Normally, women ask their doctors what is gestational diabetes for they are perplexed when told it does not exhibit any symptoms hence the need for universal screening. However, a number of women may exhibit increased urination, fatigue, bladder infection, blurred vision, increased thirst, nausea and vomiting and yeast infections.
Any pregnant woman can get affected. However, there are some risk factors that make some women more susceptible to this illness. These dangers include an earlier diagnosis of the disease or prediabetes, impaired glucose tolerance, family history, poor obstetric history, maternal age of over 35 years, overweight, an unexplained stillbirth, a baby with a birth defect and high blood pressure.
Treatment for this disease involves getting sufficient exercise, a sensibly planned diet, sustaining a healthy weight during pregnancy, checking glucose levels and, if essential, regular insulin injections. When poorly controlled or untreated, the disease may lead to complications which can cause the baby to develop hypoglycemia at birth, jaundice, macrosomia, respiratory distress syndrome, stillbirth and even death during infancy.

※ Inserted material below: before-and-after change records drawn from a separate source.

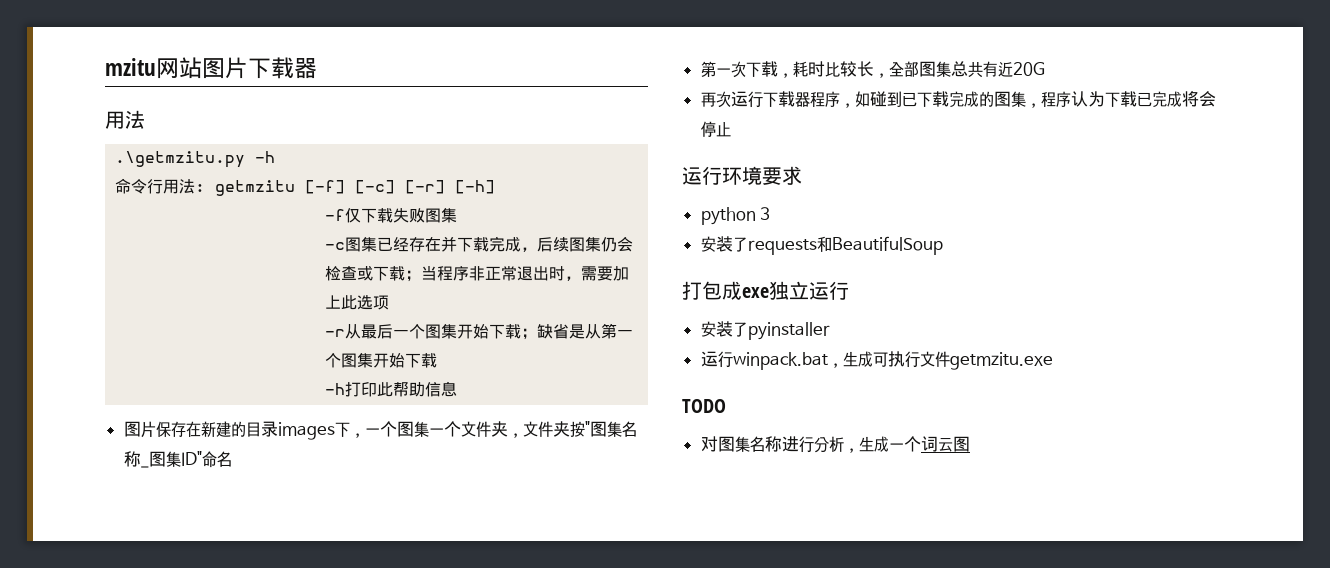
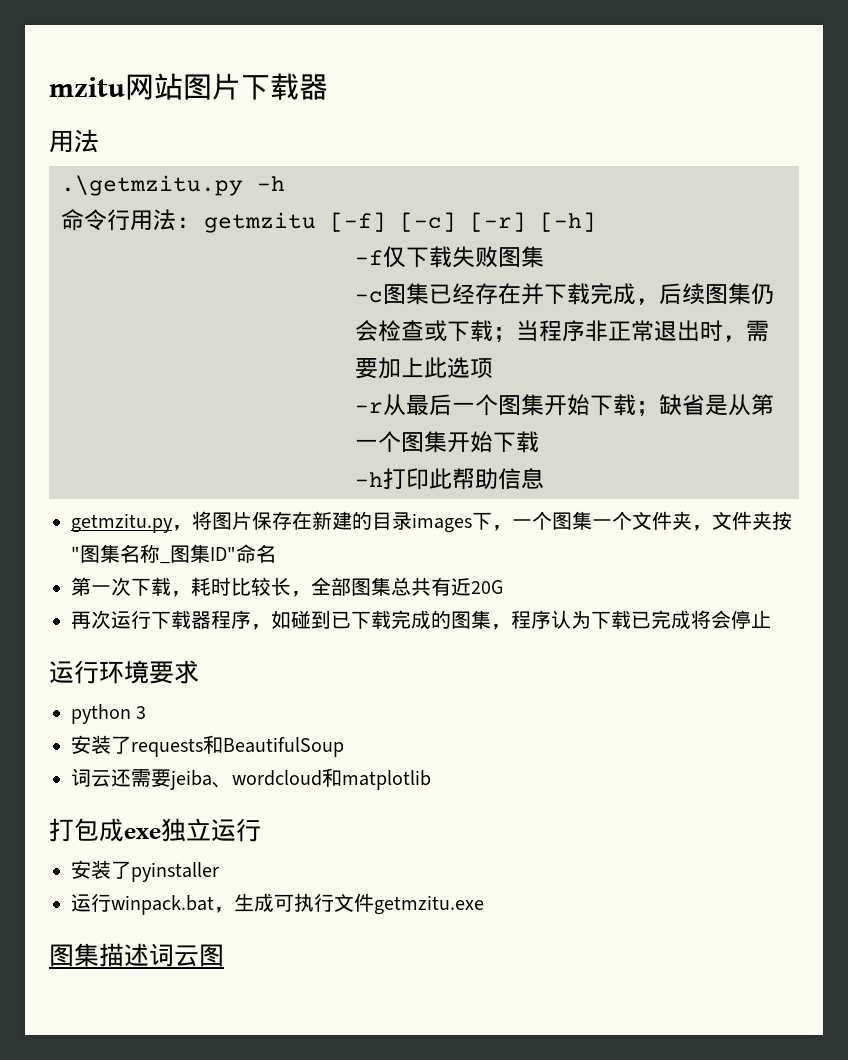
- 图片保存在新建的目录images下，一个图集一个文件夹，文件夹按"图集名称_图集ID"命名
+ getmzitu.py，将图片保存在新建的目录images下，一个图集一个文件夹，文件夹按"图集名称_图集ID"命名
+ 词云还需要jeiba、wordcloud和matplotlib
- TODO
- 对图集名称进行分析，生成一个词云图
+ 图集描述词云图

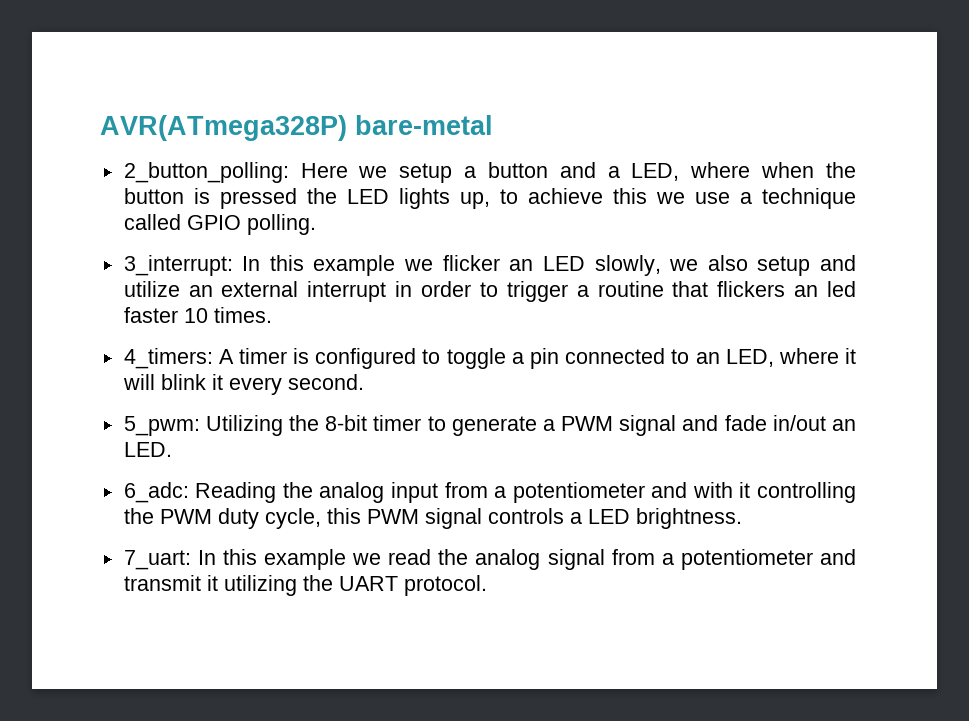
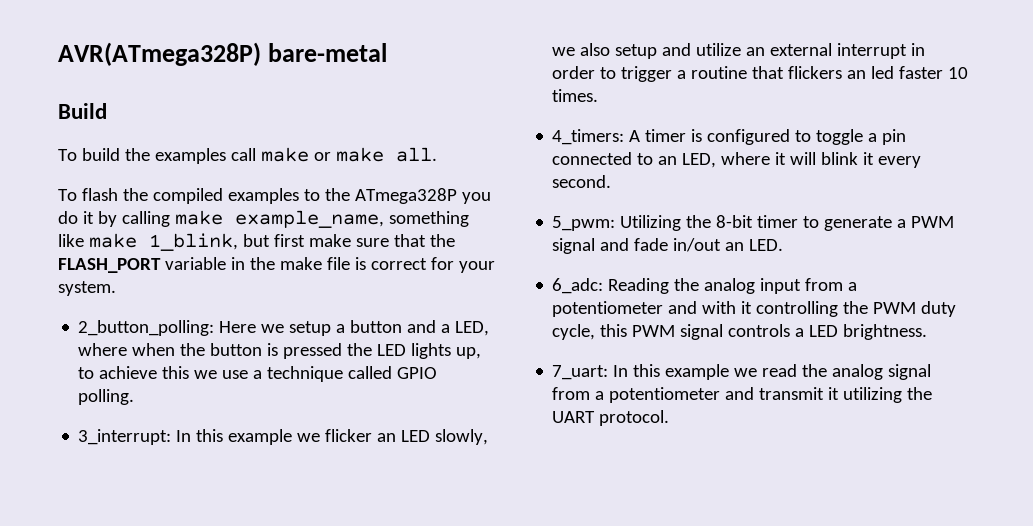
+ Build
+ To build the examples call make or make all.
+ To flash the compiled examples to the ATmega328P you do it by calling make example_name, something like make 1_blink, but first make sure that the FLASH_PORT variable in the make file is correct for your system.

The objective of treatment is to decrease the dangers of GDM for the mother and child. Scientific proof shows that regulating the levels of glucose can increase the maternal quality of life and lead to less severe foetal problems such as macrosomia.
Anybody seeking to find out what is gestational diabetes usually becomes confused because it goes away after delivery. However, when a woman has had the condition, the probability for its recurrence in subsequent future pregnancies is about 75 percent. In some women, pregnancy discloses insulin-dependent or non-insulin dependent diabetes.
In other women, the disease increases their prospects of getting Type II diabetes. Most doctors will consider the pregnancy to be a high-risk situation but this does not mean that the expectant woman will have complications. Keeping the blood sugar at normal levels increases the chances of having a pregnancy that is trouble free.